[Image comparison data]
━━━━━━━━━━

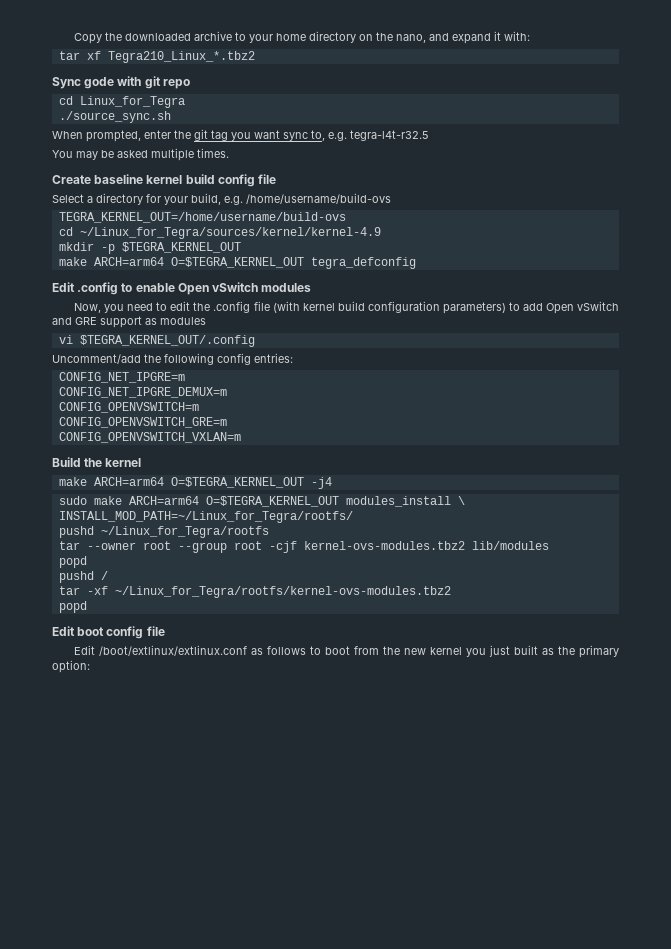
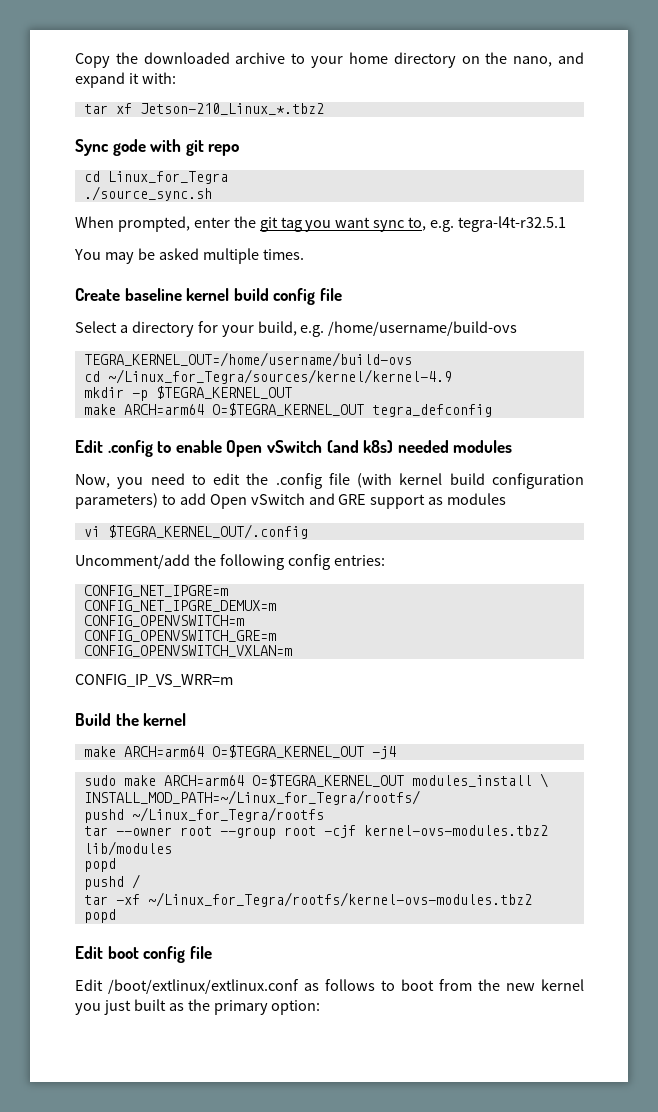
- tar xf Tegra210_Linux_*.tbz2
+ tar xf Jetson-210_Linux_*.tbz2
- When prompted, enter the git tag you want sync to, e.g. tegra-l4t-r32.5
+ When prompted, enter the git tag you want sync to, e.g. tegra-l4t-r32.5.1
- Edit .config to enable Open vSwitch modules
+ Edit .config to enable Open vSwitch (and k8s) needed modules
+ CONFIG_IP_VS_WRR=m

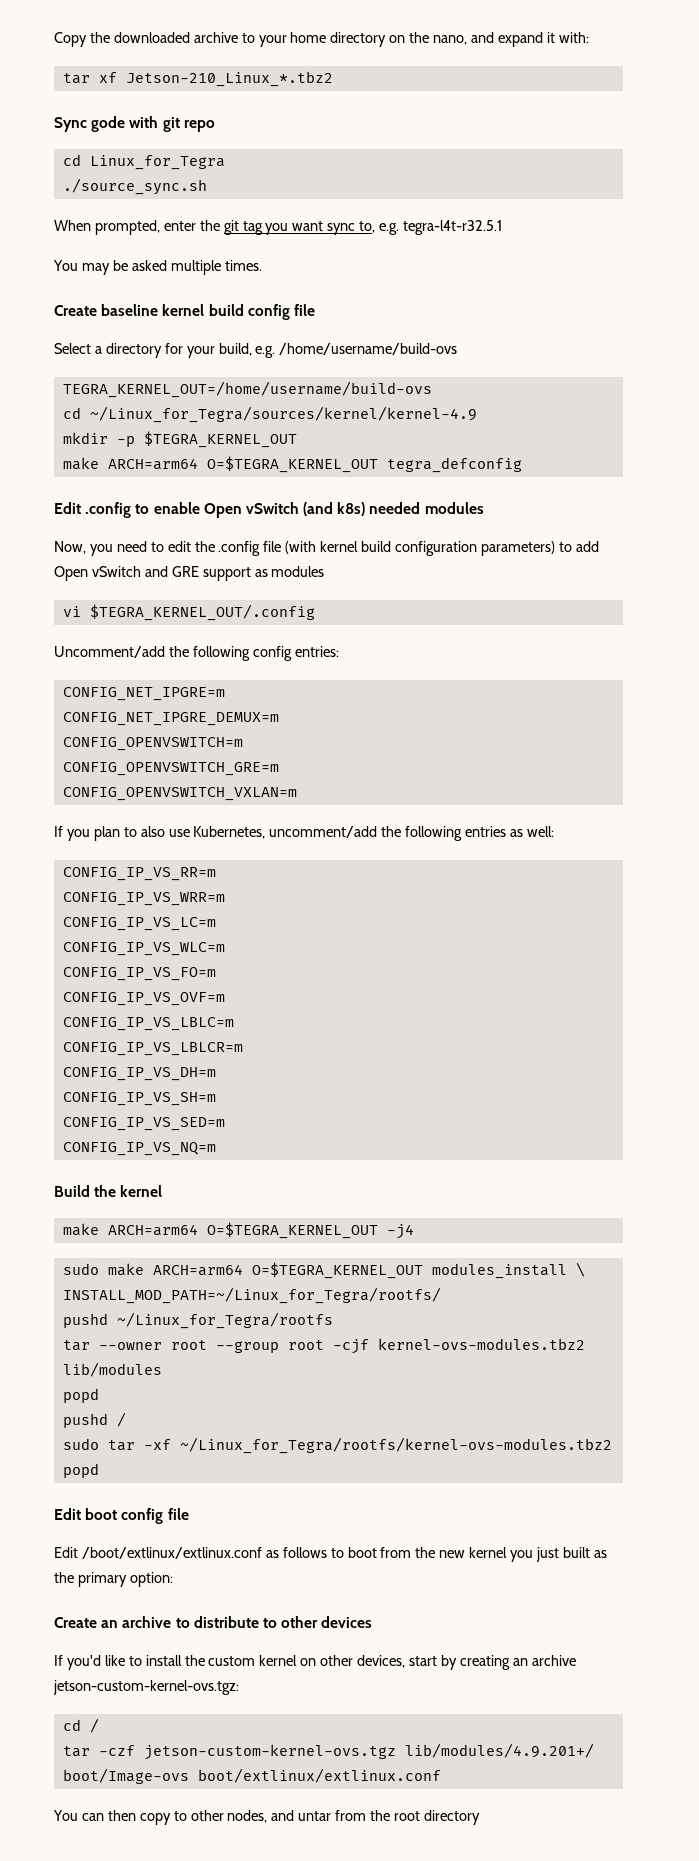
+ If you plan to also use Kubernetes, uncomment/add the following entries as well:
+ CONFIG_IP_VS_RR=m
  CONFIG_IP_VS_WRR=m
+ CONFIG_IP_VS_LC=m
+ CONFIG_IP_VS_WLC=m
+ CONFIG_IP_VS_FO=m
+ CONFIG_IP_VS_OVF=m
+ CONFIG_IP_VS_LBLC=m
+ CONFIG_IP_VS_LBLCR=m
+ CONFIG_IP_VS_DH=m
+ CONFIG_IP_VS_SH=m
+ CONFIG_IP_VS_SED=m
+ CONFIG_IP_VS_NQ=m
- tar -xf ~/Linux_for_Tegra/rootfs/kernel-ovs-modules.tbz2
+ sudo tar -xf ~/Linux_for_Tegra/rootfs/kernel-ovs-modules.tbz2
+ Create an archive to distribute to other devices
+ If you'd like to install the custom kernel on other devices, start by creating an archive jetson-custom-kernel-ovs.tgz:
+ cd /
+ tar -czf jetson-custom-kernel-ovs.tgz lib/modules/4.9.201+/ boot/Image-ovs boot/extlinux/extlinux.conf
+ You can then copy to other nodes, and untar from the root directory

━━━━━━━━━━

*To do*: Start at the line containing "If you'd like" and copy each line through the last one in the records, exactly and with nothing added.

*Result*:
+ If you'd like to install the custom kernel on other devices, start by creating an archive jetson-custom-kernel-ovs.tgz:
+ cd /
+ tar -czf jetson-custom-kernel-ovs.tgz lib/modules/4.9.201+/ boot/Image-ovs boot/extlinux/extlinux.conf
+ You can then copy to other nodes, and untar from the root directory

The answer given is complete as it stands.